## Exercise goal:
Your task is to restate word for word the lines in the material below, from the one with "11-12: 10.2 -> 9.2" up to and including the one with "Dec: none -> 628299". Do not carry over the pictures.

## Data extract:
--

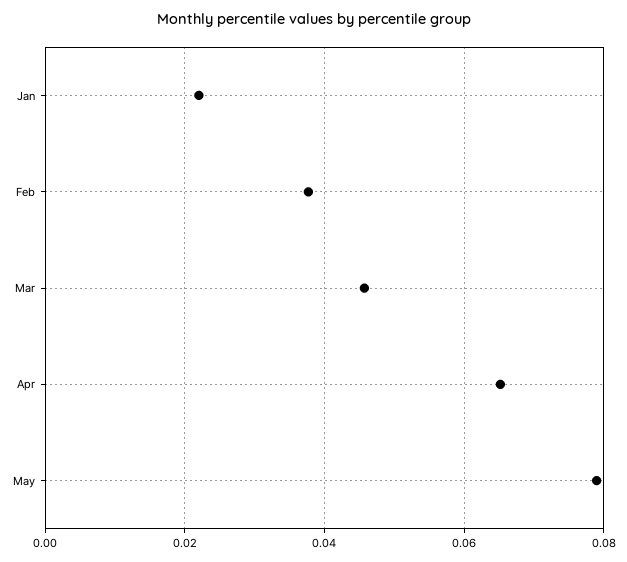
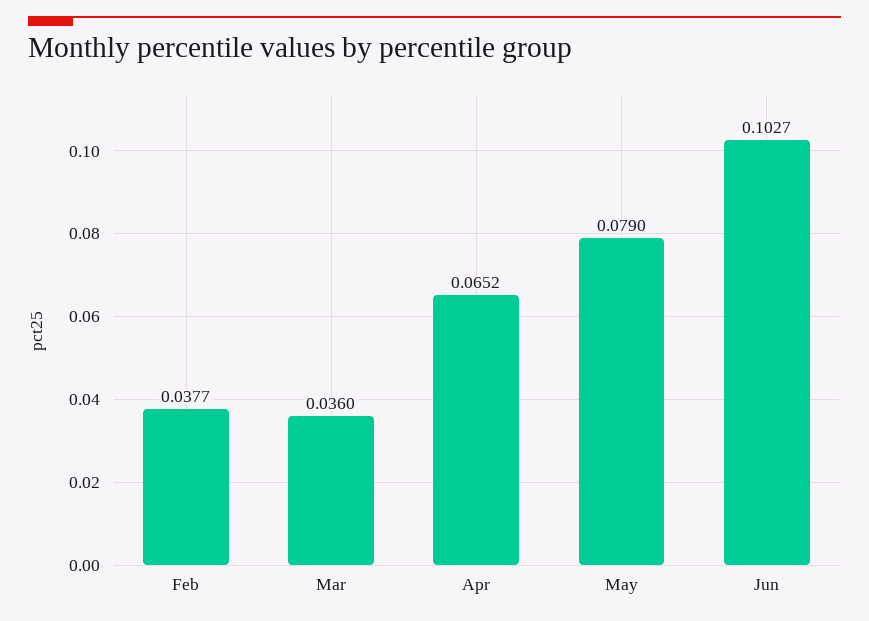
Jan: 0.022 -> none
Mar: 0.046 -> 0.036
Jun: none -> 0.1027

--

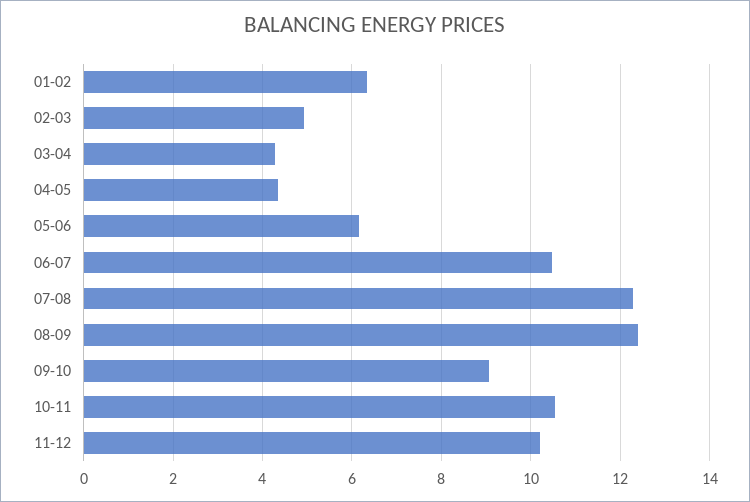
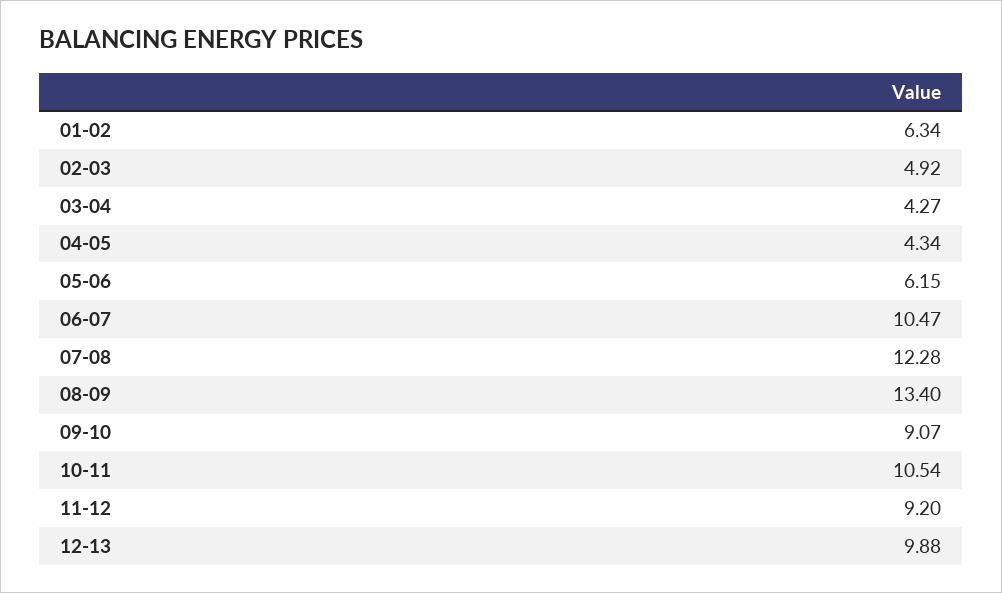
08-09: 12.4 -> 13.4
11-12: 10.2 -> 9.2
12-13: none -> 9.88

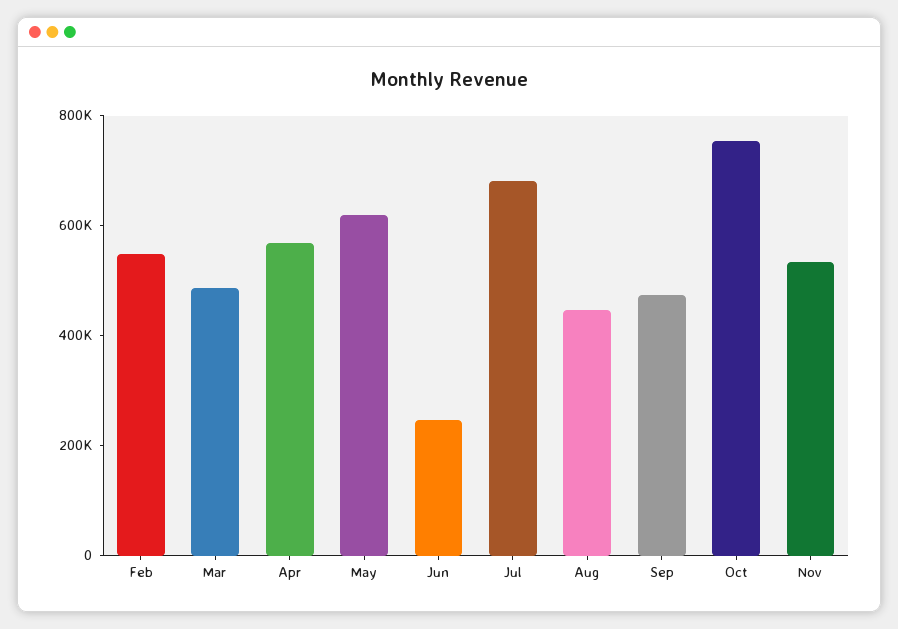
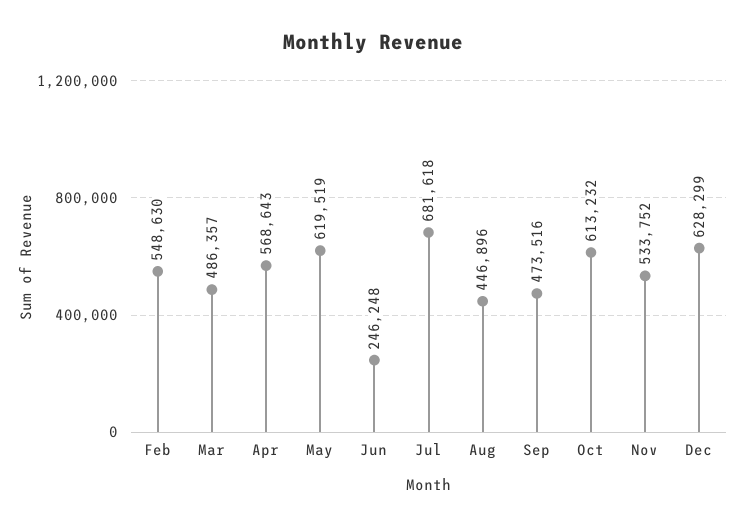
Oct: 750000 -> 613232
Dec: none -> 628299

--

## Result for this task:
11-12: 10.2 -> 9.2
12-13: none -> 9.88

Oct: 750000 -> 613232
Dec: none -> 628299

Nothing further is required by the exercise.